- Born: March 16, 1971 (age 55) Toronto, Ontario, Canada
- Height: 6 ft 2 in (188 cm)
- Weight: 195 lb (88 kg; 13 st 13 lb)
- Position: Defence
- Shot: Left
- Played for: Toronto Maple Leafs Washington Capitals New York Islanders Atlanta Thrashers
- National team: Canada
- NHL draft: 24th overall, 1990 New Jersey Devils
- Playing career: 1993–2003

= David Harlock =

Canadian ice hockey player

David A. Harlock (born March 16, 1971) is a Canadian former professional ice hockey defenceman.
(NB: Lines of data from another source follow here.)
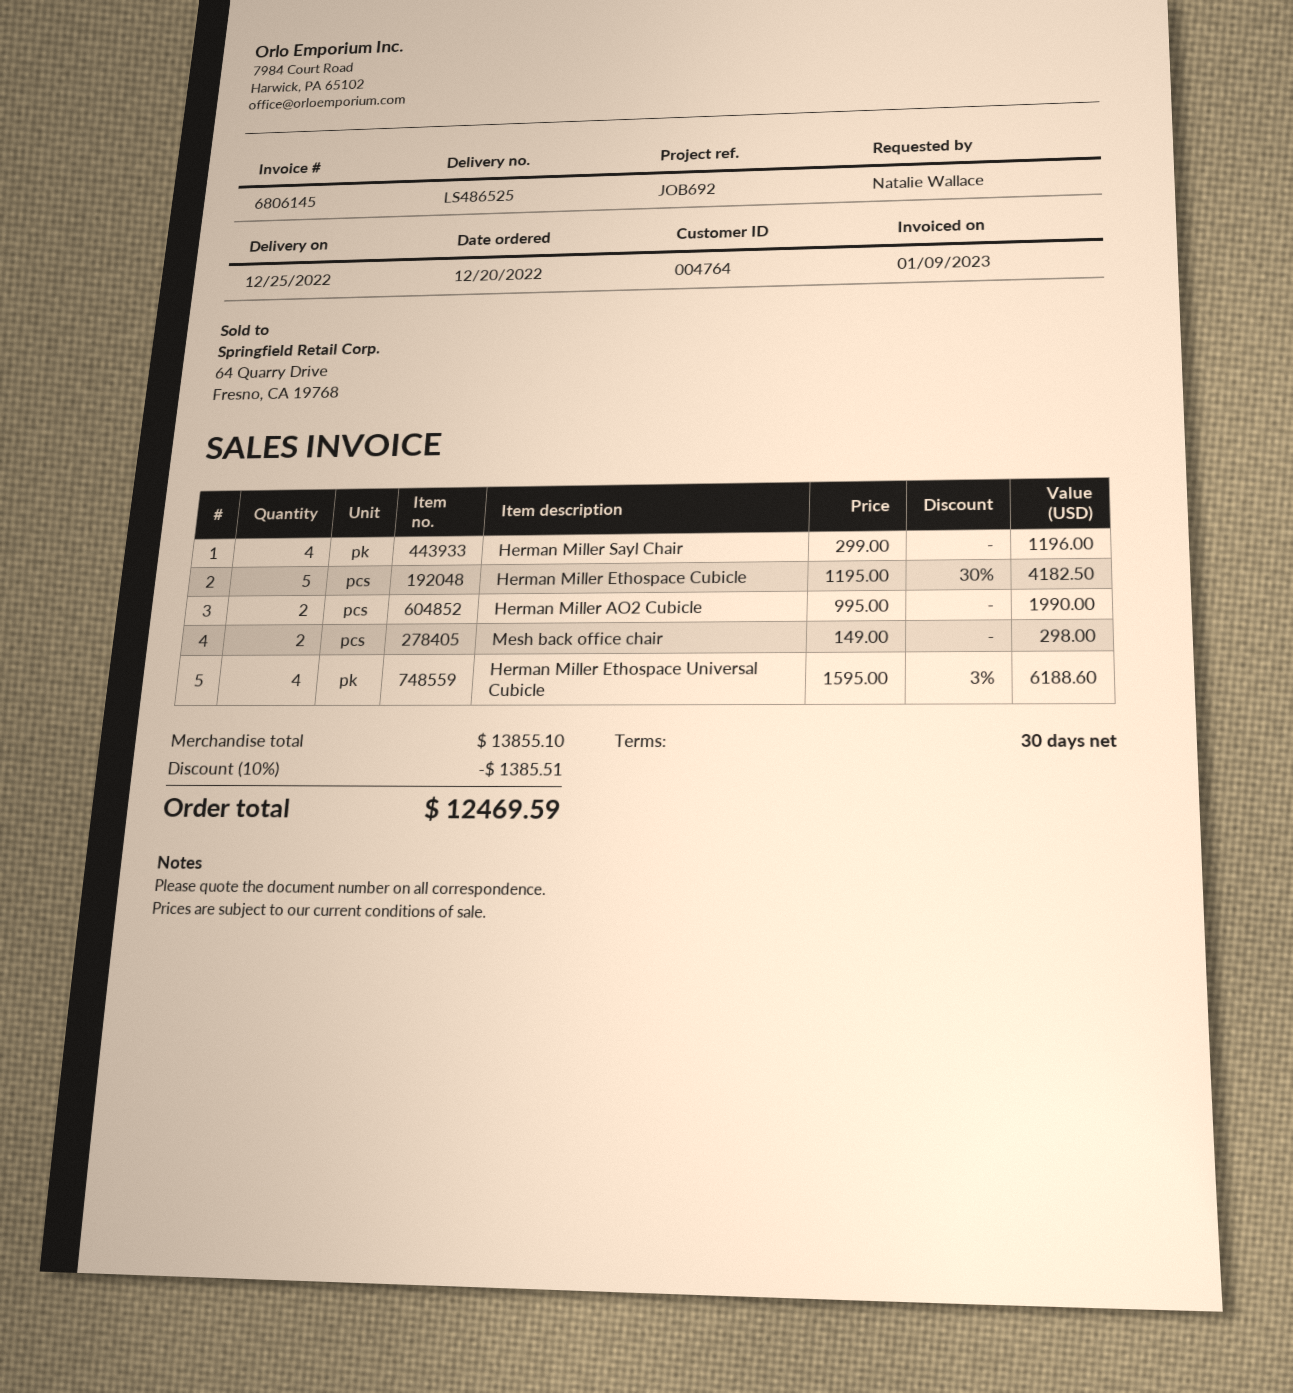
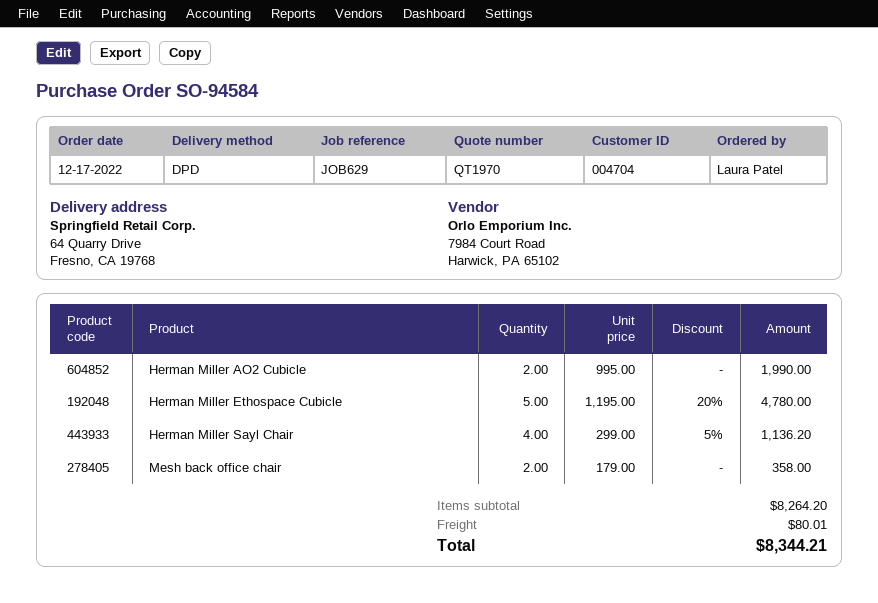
order date: 2022-12-20 -> 2022-12-17
customer number: 004764 -> 004704
reference: JOB692 -> JOB629
ordered by: Natalie Wallace -> Laura Patel
Herman Miller Sayl Chair: 4 x 299.00 = 1196.00 -> 4 x 299.00 - 5% = 1136.20
Herman Miller Ethospace Cubicle: 5 x 1195.00 - 30% = 4182.50 -> 5 x 1195.00 - 20% = 4780.00
Mesh back office chair: 2 x 149.00 = 298.00 -> 2 x 179.00 = 358.00
Herman Miller Ethospace Universal Cubicle: 4 x 1595.00 - 3% = 6188.60 -> none
subtotal: 13855.10 -> 8264.20
discount: 10% = 1385.51 -> none
shipping: none -> 80.01
total: 12469.59 -> 8344.21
He played collegiate hockey with the University of Michigan before being drafted 24th overall by the New Jersey Devils in the 1990 NHL entry draft.

Internationally, Harlock was on the team that represented Canada at the 1994 Winter Olympics.

==Biography==
Harlock was born in Toronto, Ontario. As a youth, he played in the 1984 Quebec International Pee-Wee Hockey Tournament with the Toronto Red Wings minor ice hockey team.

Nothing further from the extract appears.